══ Recorded data
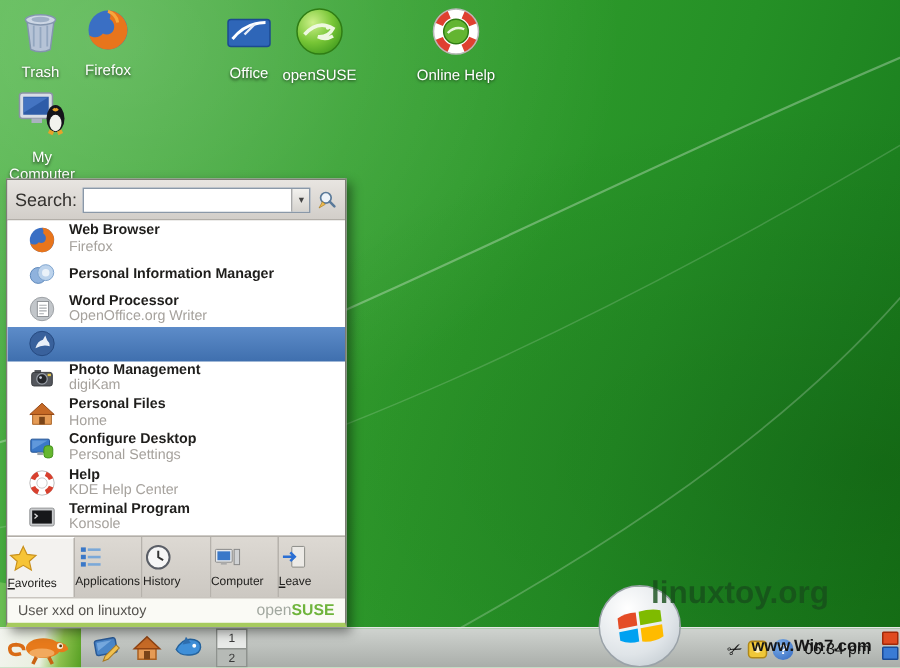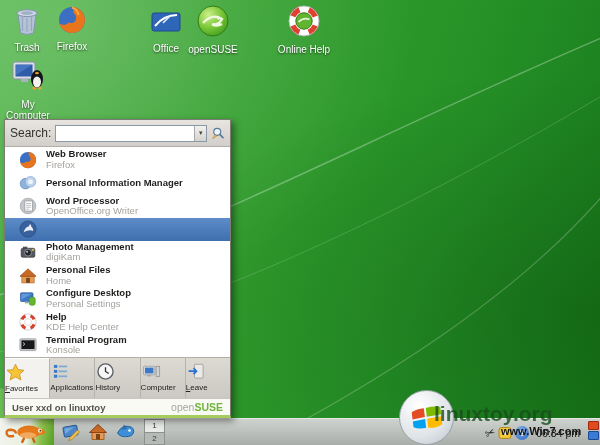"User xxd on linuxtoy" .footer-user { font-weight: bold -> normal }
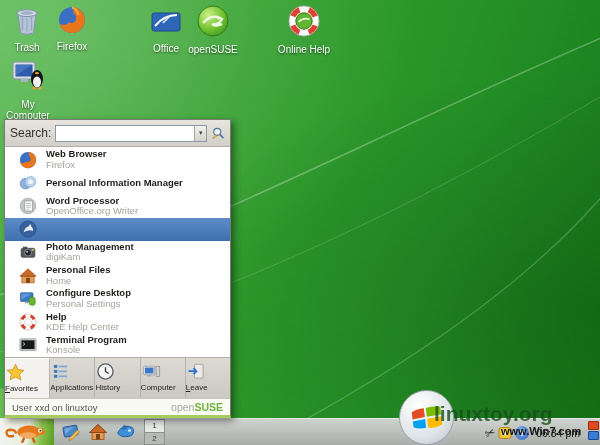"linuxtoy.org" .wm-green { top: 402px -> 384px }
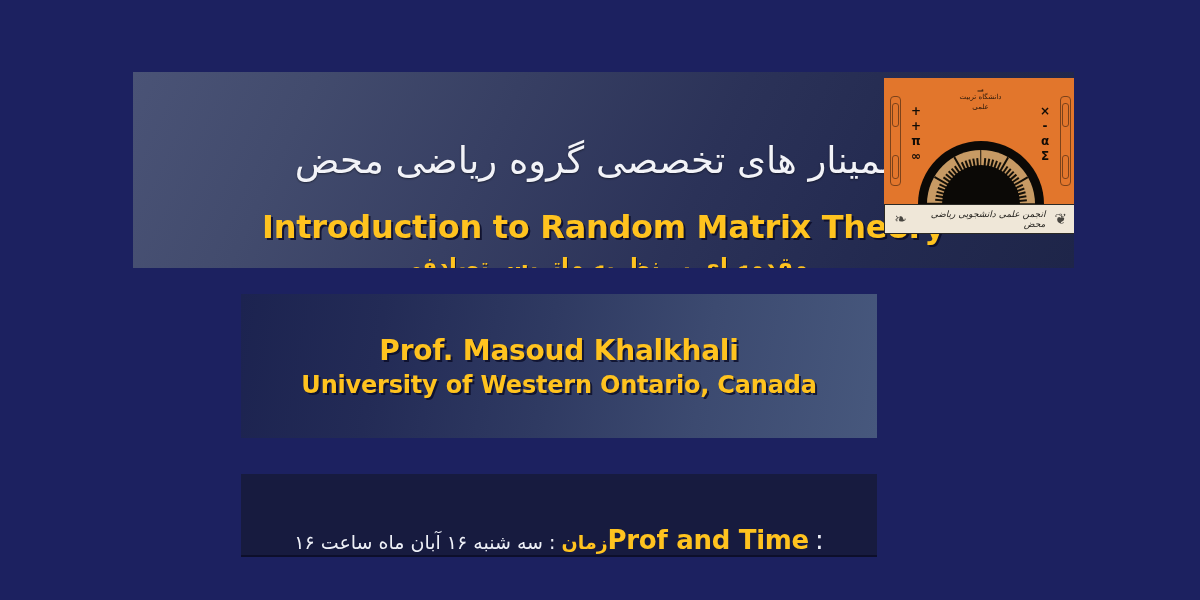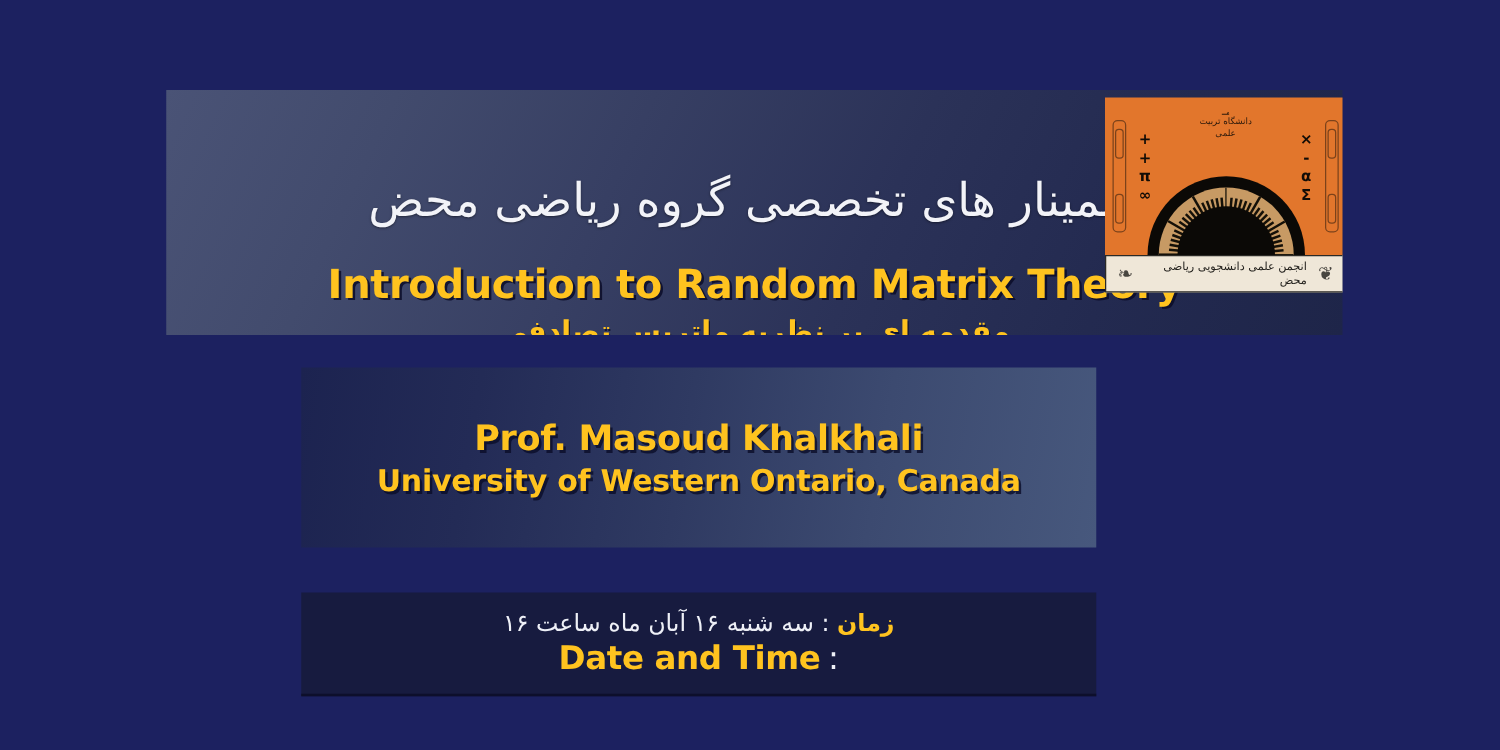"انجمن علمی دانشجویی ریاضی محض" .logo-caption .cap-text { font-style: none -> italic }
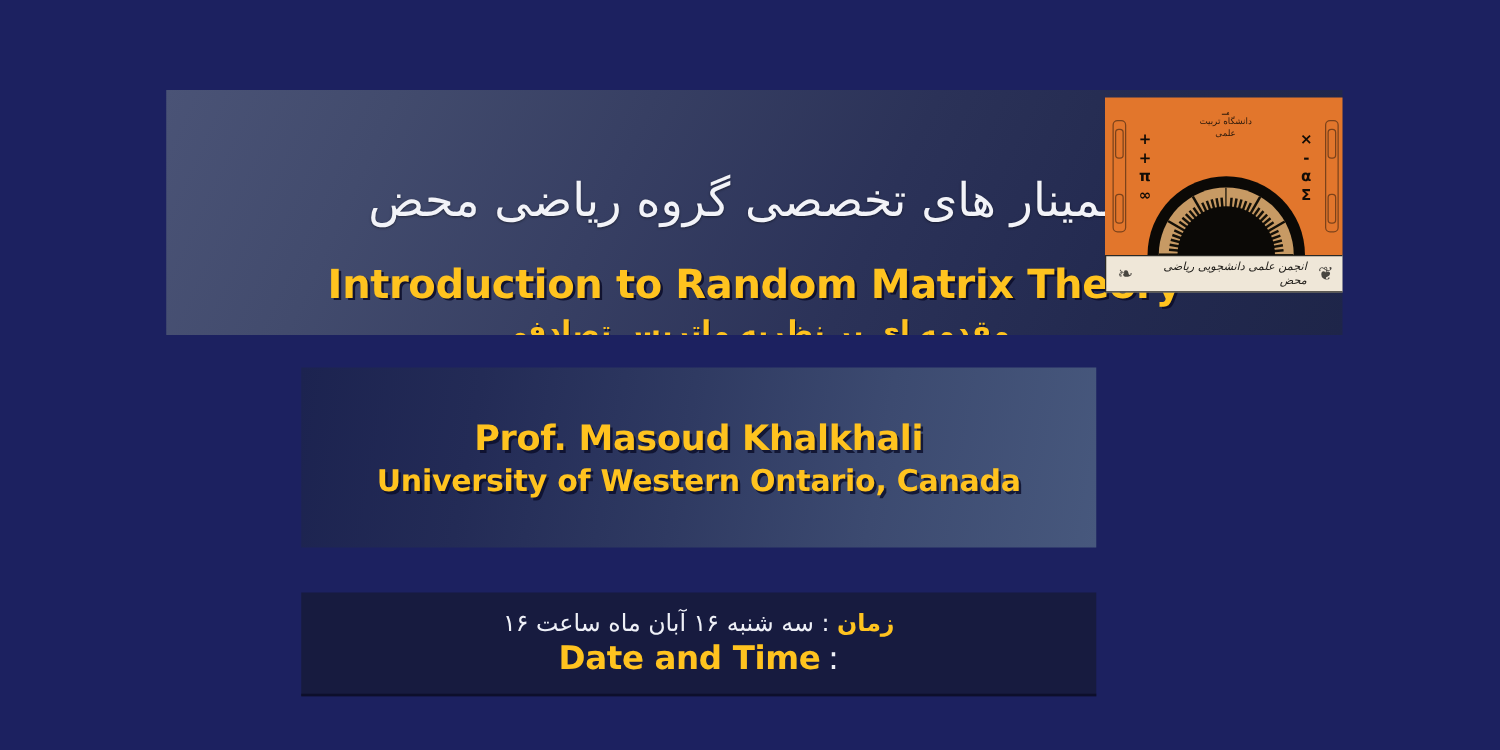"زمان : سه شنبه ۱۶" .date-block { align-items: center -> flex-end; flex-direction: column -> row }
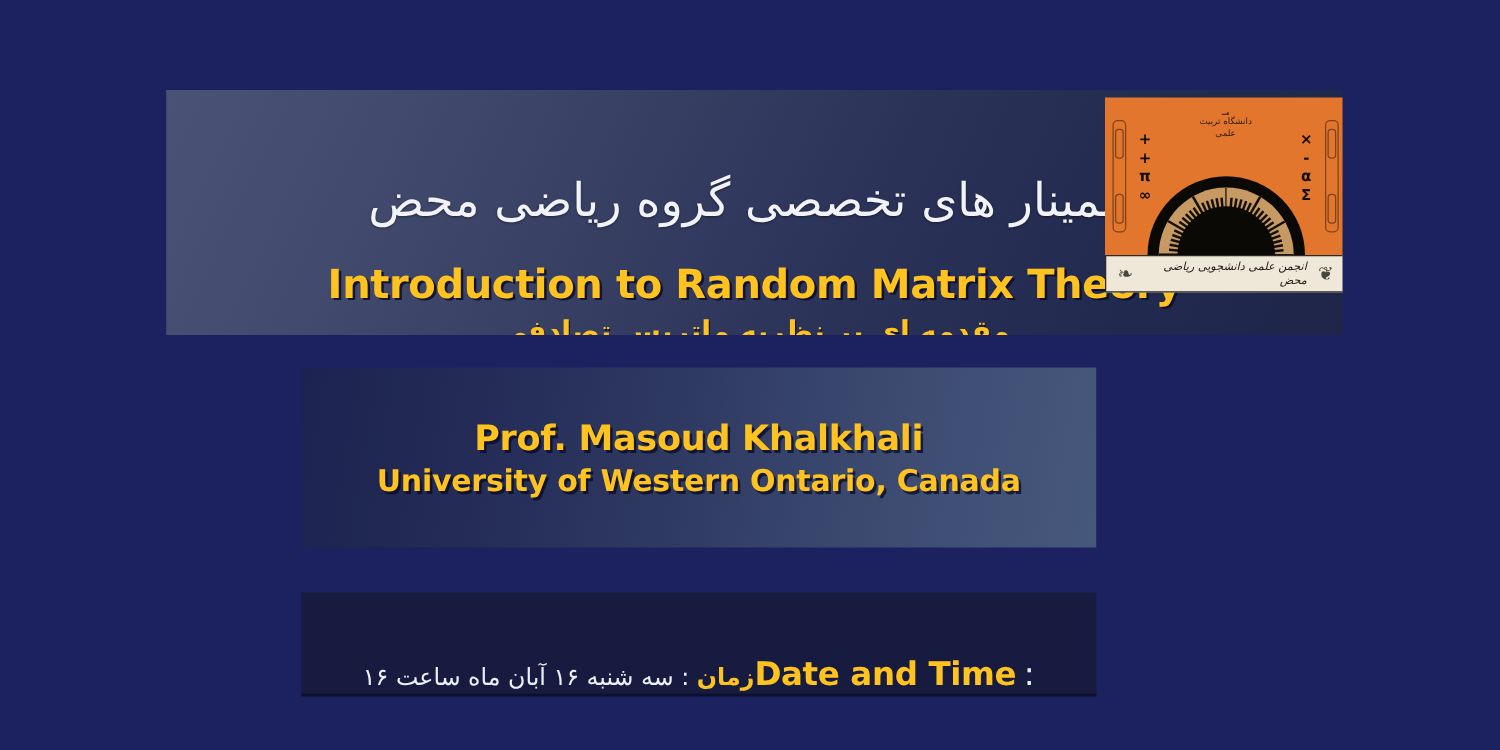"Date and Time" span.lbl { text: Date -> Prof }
════
> **Work task**:
Only the lines from the one containing "align-items: center ->" through the last line of the material are to be restated word for word; no picture is to be included.

> **Response box**:
"زمان : سه شنبه ۱۶" .date-block { align-items: center -> flex-end; flex-direction: column -> row }
"Date and Time" span.lbl { text: Date -> Prof }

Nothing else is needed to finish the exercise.